Despachó con el secretario de Estado, Angelo Sodano, el cardenal Joseph Ratzinger y otros altos cargos de la curia vaticana. Fue una reunión breve, hecha de gestos y miradas. Uno de los presentes, el cardenal Edmund Szoka, presidente de la Pontificia Comisión para el Estado de la Ciudad del Vaticano, habló con un grupo de periodistas al abandonar el Palacio Apostólico. "Está despierto y me ha reconocido inmediatamente", dijo. Szoka explicó que el Papa Wojtyla sufría grandes dificultades respiratorias y que él se arrodilló junto al lecho y rezó.
El viernes fatal fue soleado, dulce, sin tristezas climatológicas. Roma seguía viviendo y respirando como siempre mientras su obispo, jefe del catolicismo, se extinguía en un ambulatorio improvisado del Palacio Apostólico Vaticano. En la plaza de San Pedro convivieron los turistas, los curiosos y los fieles, muchos de ellos con un rosario en la mano y lágrimas en los ojos; todos conscientes de lo que estaba ocurriendo y con la mirada puesta en la ventana, cerrada, desde la que Juan Pablo II lanzó una silenciosa despedida el miércoles. En aquella aparición por sorpresa, que dejó en el ánimo de los presentes la pesada sensación de las cosas concluidas, el cuerpo frágil y convulso sólo le permitió bendecir con la señal de la cruz. Bastó. Quizá las palabras habrían resultado superfluas.
Roma e Italia, que habían visto pasar tantos pontífices a lo largo de los siglos, adoptaron poco a poco el tono que requería el fallecimiento de un Papa tremendamente respetado.
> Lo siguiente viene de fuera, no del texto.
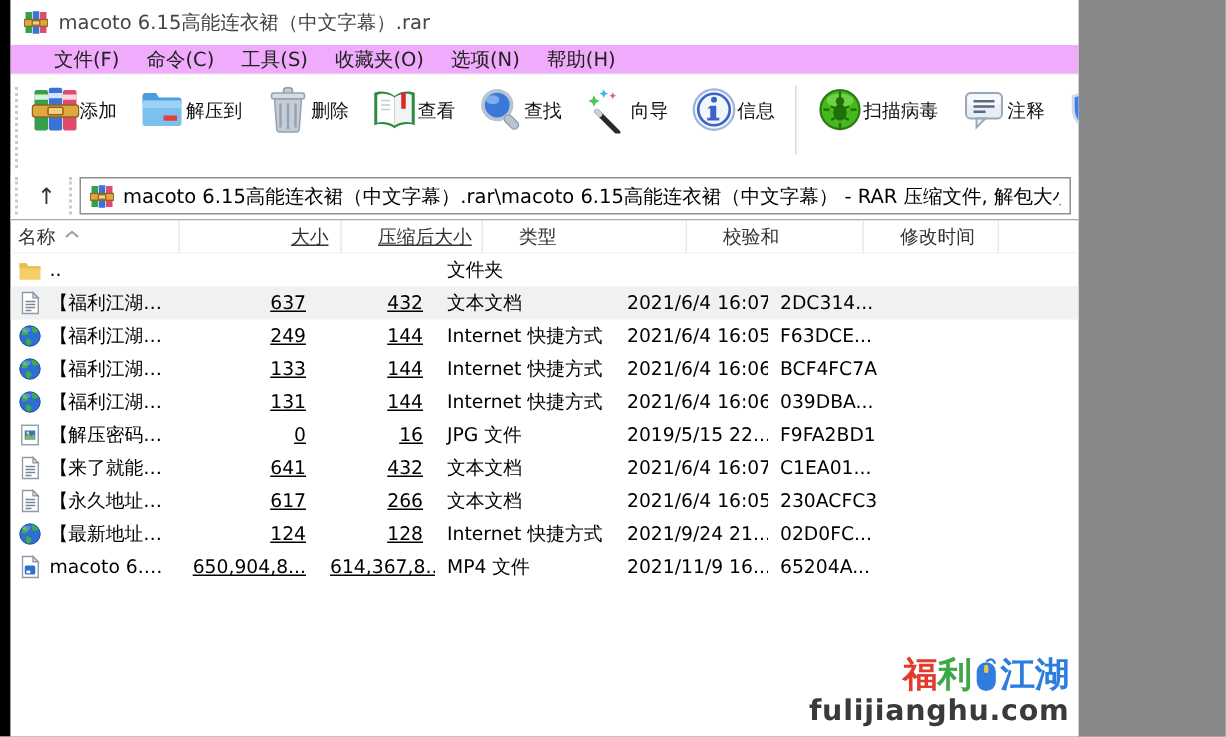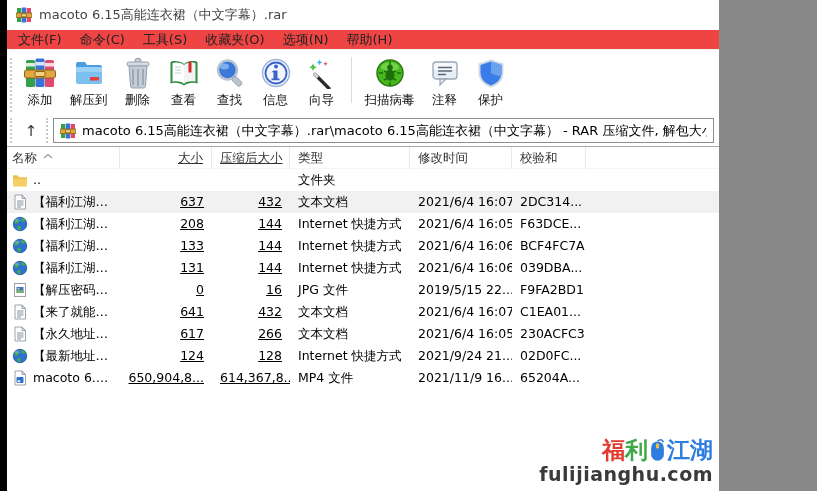--- a/index.html
+++ b/index.html
@@ -7,40 +7,40 @@
   .window {
     width:719px; height:491px; background:#fff; position:relative; overflow:hidden;
     font-family:"DejaVu Sans","Liberation Sans",sans-serif; color:#1a1a1a;
     border-left:7px solid #000000;
   }
   
   .titlebar { height:30px; display:flex; align-items:center; padding-left:9px; background:#fff; }
   .titlebar .app-icon { width:16px; height:16px; margin-right:7px; display:inline-flex; }
   .titlebar .title { font-size:13px; color:#444; white-space:nowrap; }
   
-  .menubar { height:20px; display:flex; align-items:center; padding-left:2px; background:#ef4444; border-bottom:1px solid #f2f2f2; }
+  .menubar { height:20px; display:flex; align-items:center; padding-left:20px; background:#f0abfc; border-bottom:1px solid #f2f2f2; }
   .menu-item { font-size:13px; color:#222; padding:0 9px; cursor:default; }
   
   .toolbar { height:65px; display:flex; align-items:flex-start; padding:5px 0 0 2px; background:#fff; }
   .grip { width:5px; align-self:stretch; border-left:2px dotted #c3ccd4; margin:3px 2px 3px 1px; }
   .tb-buttons { display:flex; align-items:flex-start; }
-  .tb-btn { display:flex; flex-direction:column; align-items:center; padding:2px 7px; cursor:default; }
+  .tb-btn { display:flex; flex-direction:row; align-items:center; padding:2px 7px; cursor:default; }
   .tb-icon { width:32px; height:32px; display:inline-flex; }
   .tb-label { font-size:12.5px; margin-top:3px; white-space:nowrap; color:#111; }
   .tb-sep { width:1px; background:#dcdcdc; height:46px; margin:2px 6px 0 6px; }
   
   .addressbar { height:32px; display:flex; align-items:center; padding:0 5px 0 2px; border-bottom:1px solid #a9a9a9; box-shadow:0 1px 0 #eee; background:#fff; }
   .up-btn { width:28px; height:24px; display:flex; align-items:center; justify-content:center; font-size:15px; color:#333; cursor:default; }
   .addr-field { flex:1; height:25px; border:1px solid #8f8f8f; background:#fff; display:flex; align-items:center; padding:0 6px; overflow:hidden; }
   .addr-field .app-icon { width:16px; height:16px; margin-right:6px; flex:0 0 auto; display:inline-flex; }
   .addr-text { font-size:13px; white-space:nowrap; overflow:hidden; color:#000; }
   
   .listwrap { position:relative; height:344px; background:#fff; }
   .lheader, .row { display:grid; grid-template-columns:113px 92px 78px 120px 102px 74px; height:22px; align-items:center; }
-  .lheader { border-bottom:1px solid #f5f5f5; }
+  .lheader { border-bottom:1px solid #f5f5f5;gap:16px; }
   .hcell { position:relative; font-size:12.5px; color:#333; height:22px; line-height:22px; border-right:1px solid #e9e9e9; padding:0 8px; white-space:nowrap; overflow:hidden; cursor:default; }
   .hcell.col-name { padding-left:5px; }
   .hcell.col-size, .hcell.col-packed { text-align:right; }
   .sort-arrow { position:absolute; top:-3px; left:36px; }
   .cell { font-size:12.5px; height:22px; line-height:22px; padding:0 8px; white-space:nowrap; overflow:hidden; color:#000; }
   .col-size, .col-packed { text-align:right;text-decoration:underline; }
   .cell.col-name { display:flex; align-items:center; padding:0 4px 0 5px; }
   .fic { width:16px; height:16px; flex:0 0 auto; margin-right:5px; display:inline-flex; }
   .fname { overflow:hidden; text-overflow:ellipsis; white-space:nowrap; font-size:12.5px; }
   .row.hl { background:#f1f1f1; }
@@ -137,41 +137,41 @@
               <g transform="rotate(45 21 18.5)">
                 <rect x="21" y="18.5" width="11" height="5.5" rx="2.5" fill="#b9c4d2" stroke="#8f99a3" stroke-width="0.8"></rect>
               </g>
             </svg>
           </span>
           <span class="tb-label">查找</span>
         </div>
         <div class="tb-btn">
           <span class="tb-icon">
             <svg viewBox="0 0 32 32" width="32" height="32">
-              <circle cx="16" cy="16" r="13.5" fill="#f2f6fb" stroke="#9fb6d8" stroke-width="1.5"></circle>
-              <circle cx="16" cy="16" r="10.5" fill="none" stroke="#3a62c8" stroke-width="1.8"></circle>
-              <circle cx="16" cy="9.5" r="2" fill="#3a62c8"></circle>
-              <path d="M13.5 13.5 h4 v8 h2 v1.8 h-8 v-1.8 h2 v-6.2 h-2 Z" fill="#3a62c8"></path>
-            </svg>
-          </span>
-          <span class="tb-label">信息</span>
-        </div>
-        <div class="tb-btn">
-          <span class="tb-icon">
-            <svg viewBox="0 0 32 32" width="32" height="32">
               <g transform="rotate(45 9 15)">
                 <rect x="9" y="15" width="23" height="3.4" rx="1.5" fill="#2a2a2a"></rect>
                 <rect x="9" y="15" width="6" height="3.4" rx="1.5" fill="#c9d2da"></rect>
               </g>
               <path d="M7 6.5 l1.2 2.6 2.6 1.2 -2.6 1.2 L7 14.1 5.8 11.5 3.2 10.3 5.8 9.1 Z" fill="#4cc455"></path>
               <path d="M13.5 2.5 l0.9 2 2 0.9 -2 0.9 -0.9 2 -0.9 -2 -2 -0.9 2 -0.9 Z" fill="#3ab6e8"></path>
               <path d="M19.5 4.5 l0.7 1.6 1.6 0.7 -1.6 0.7 -0.7 1.6 -0.7 -1.6 -1.6 -0.7 1.6 -0.7 Z" fill="#e85a7a"></path>
             </svg>
           </span>
           <span class="tb-label">向导</span>
+        </div>
+        <div class="tb-btn">
+          <span class="tb-icon">
+            <svg viewBox="0 0 32 32" width="32" height="32">
+              <circle cx="16" cy="16" r="13.5" fill="#f2f6fb" stroke="#9fb6d8" stroke-width="1.5"></circle>
+              <circle cx="16" cy="16" r="10.5" fill="none" stroke="#3a62c8" stroke-width="1.8"></circle>
+              <circle cx="16" cy="9.5" r="2" fill="#3a62c8"></circle>
+              <path d="M13.5 13.5 h4 v8 h2 v1.8 h-8 v-1.8 h2 v-6.2 h-2 Z" fill="#3a62c8"></path>
+            </svg>
+          </span>
+          <span class="tb-label">信息</span>
         </div>
         <div class="tb-sep"></div>
         <div class="tb-btn">
           <span class="tb-icon">
             <svg viewBox="0 0 32 32" width="32" height="32">
               <circle cx="16" cy="16" r="13" fill="#45b81e" stroke="#2a7a10" stroke-width="1.5"></circle>
               <ellipse cx="16" cy="10" rx="9" ry="4.5" fill="#8ee060" opacity="0.6"></ellipse>
               <ellipse cx="16" cy="18" rx="4.5" ry="5.5" fill="#1e6e0a"></ellipse>
               <circle cx="16" cy="10.5" r="2.8" fill="#1e6e0a"></circle>
               <path d="M10 14 l4 1.5 M10 23 l4-2 M22 14 l-4 1.5 M22 23 l-4-2 M16 4 v4 M16 25 v4 M5 16 h4 M23 16 h4" stroke="#1e6e0a" stroke-width="1.5"></path>
@@ -222,22 +222,22 @@
   </div>
 
   <div class="listwrap">
     <div class="lheader">
         <div class="hcell col-name"><span>名称</span><span class="sort-arrow"><svg width="10" height="6" viewBox="0 0 10 6">
               <path d="M1 5 L5 1.5 9 5" stroke="#9a9a9a" stroke-width="1.2" fill="none"></path>
             </svg></span></div>
         <div class="hcell col-size"><span>大小</span></div>
         <div class="hcell col-packed"><span>压缩后大小</span></div>
         <div class="hcell col-type"><span>类型</span></div>
+        <div class="hcell col-checksum"><span>校验和</span></div>
         <div class="hcell col-modified"><span>修改时间</span></div>
-        <div class="hcell col-checksum"><span>校验和</span></div>
       </div>
     <div>
         <div class="row">
           <div class="cell col-name">
             <span class="fic">
               <svg viewBox="0 0 16 16" width="16" height="16">
                 <path d="M1 3.5 h4.5 l1.5 2 H15 v8 q0 1 -1 1 H2 q-1 0 -1 -1 Z" fill="#f3cf65"></path>
                 <path d="M1 3.5 h4.5 l1.5 2 H15 v1.5 H1 Z" fill="#e9c051"></path>
               </svg>
             </span>
@@ -273,21 +273,21 @@
                 <circle cx="8" cy="8" r="7" fill="#2f6fd0"></circle>
                 <path d="M4 2.8 q3 2 2.5 4.2 q-2 1 -4 0.2 Q2.8 4.4 4 2.8 Z" fill="#3fae49"></path>
                 <path d="M9 1.5 q3.2 0.6 4.8 3.2 q-1.6 1.6 -3.8 1 Q9 4.2 9 1.5 Z" fill="#3fae49"></path>
                 <path d="M6 9.5 q2.6 0.5 3.1 2.6 q-1 2 -2.6 2.5 Q4.4 12 6 9.5 Z" fill="#3fae49"></path>
                 <circle cx="8" cy="8" r="6.8" fill="none" stroke="#1d4f9e" stroke-width="0.5"></circle>
                 <ellipse cx="5.5" cy="4" rx="2.8" ry="1.6" fill="#fff" opacity="0.22"></ellipse>
               </svg>
             </span>
             <span class="fname">【福利江湖发布...</span>
           </div>
-          <div class="cell col-size">208</div>
+          <div class="cell col-size">249</div>
           <div class="cell col-packed">144</div>
           <div class="cell col-type">Internet 快捷方式</div>
           <div class="cell col-modified">2021/6/4 16:05</div>
           <div class="cell col-checksum">F63DCE...</div>
         </div>
         <div class="row">
           <div class="cell col-name">
             <span class="fic">
               <svg viewBox="0 0 16 16" width="16" height="16">
                 <circle cx="8" cy="8" r="7" fill="#2f6fd0"></circle>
Las principales cadenas de televisión emitieron desde primeras horas de la mañana una programación especial sin publicidad, se suspendió la campaña electoral de las regionales del domingo y el lunes y toda la clase política, de un extremo a otro, se congregó en la catedral de San Juan de Letrán a las 19.30 para asistir a una misa con el primer ministro, Silvio Berlusconi en primera fila. El presidente Carlo Azeglio Ciampi, Silvio Berlusconi, Romano Prodi y demás dirigentes dejaron al margen por un momento una campaña abundante en insultos y descalificaciones para rendir homenaje al Pontífice que moría.
El cardenal Camillo Ruini, vicario papal para la diócesis de Roma, ofició la ceremonia bajo la tensión de un comunicado oficial recién emitido que clausuraba todos los resquicios de esperanza: Wojtyla había perdido el conocimiento, sus órganos han dejado de funcionar, los médicos habían concluido su trabajo. "El Papa ya ve y toca al Señor, ya está unido a nuestro único Salvador", dijo en la homilía.